Потом война кончилась, их разыскали родственники – тетя Рая и дядя Гриша. Хотели взять по одному, дядя Гриша – Зюму. Ей было уже тринадцать лет, могла помогать по хозяйству. А тетя Рая соглашалась на Семика. Но Зюма категорически сказала: нет. Или вместе, или мы остаемся в детском доме.
Зюму уговаривали, увещевали, но она была непреклонна. Пришлось уступить. Дети достались тете Рае, а дядя Гриша участвовал материально. Он давал каждый месяц брус сливочного масла.
Тетя Рая была одинокая и хромая, при этом у нее всегда было хорошее настроение. Она передвигалась по комнате, припадая на левую ногу, и пела.
Детей не обижала, но была к ним слегка равнодушна. Ее основная забота – накормить и одеть, дети должны быть сыты и в тепле. А на душевный климат у тети Раи не было времени и внутренних ресурсов. Все ресурсы уходили на поиски счастья.
Время послевоенное. Мужчин мало. Полноценные женщины не могли найти пару, а тут – калека.
Тетя Рая сначала перебирала претендентов, выдвигала какие-то требования – например полный комплект рук и ног. Потом понизила критерий. Подходил любой.
Жили в одной комнате. Тетя Рая ставила ширму. Из-за ширмы доносились звуки любви. Зюма не могла спать. Невольно прислушивалась к шепоту.
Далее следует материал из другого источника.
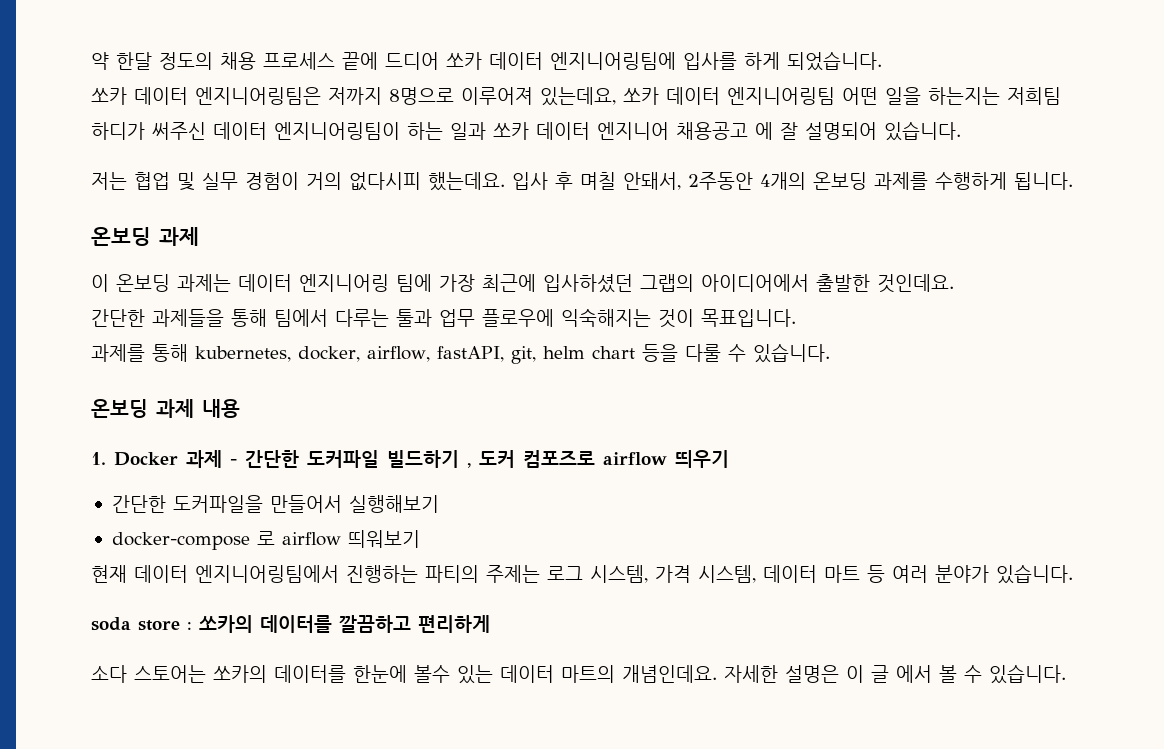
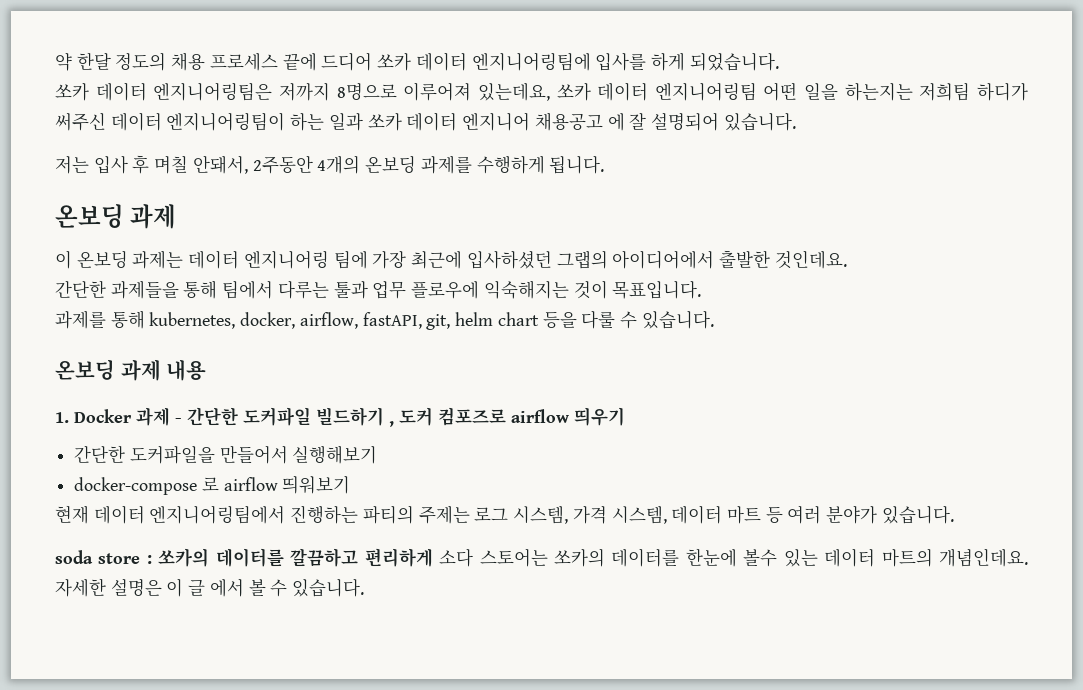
[134,172,505,191] 협업 및 실무 경험이 거의 없다시피 했는데요. -> (89, 165) none
(490, 624) // -> (433, 557) none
Тетя Рая каждый раз говорила, что «это» в ее жизни второй раз. Первый – был жених, погибший на войне.
Зюма возненавидела «любовь». Ей казалось, она никогда и ни за что не выйдет замуж. Восьмилетний Семик ничего не понимал, дурак дураком, спал по ночам как убитый. Учился плохо. Но – хорошенький, просто ангел. Зюма не могла спокойно смотреть на его личико, в ее душе звучал оркестр: серебряная арфа, трубы, скрипки. Она целовала его в широкие бровки. От него пахло лугом, и лесом, и немножко козликом.
Тетя Рая работала в парикмахерской. Она научила Зюму обращаться с волосами и ножницами.
Тетя Рая любила говорить: нет плохих волос и некрасивого лица, есть руки, растущие из жопы. Букву «о» она произносила мягко.
Зюме нравилось парикмахерское дело. Это практически творчество. В моду входили прически «венчик мира». Эту моду принес фильм «Римские каникулы». Потом пришла «Бабетта» с легкой руки Брижит Бардо. «Бабетту» сменила «колдунья», которую занесла в Россию Марина Влади: челка и прямые волосы до лопаток. А дальше – царица причесок каре.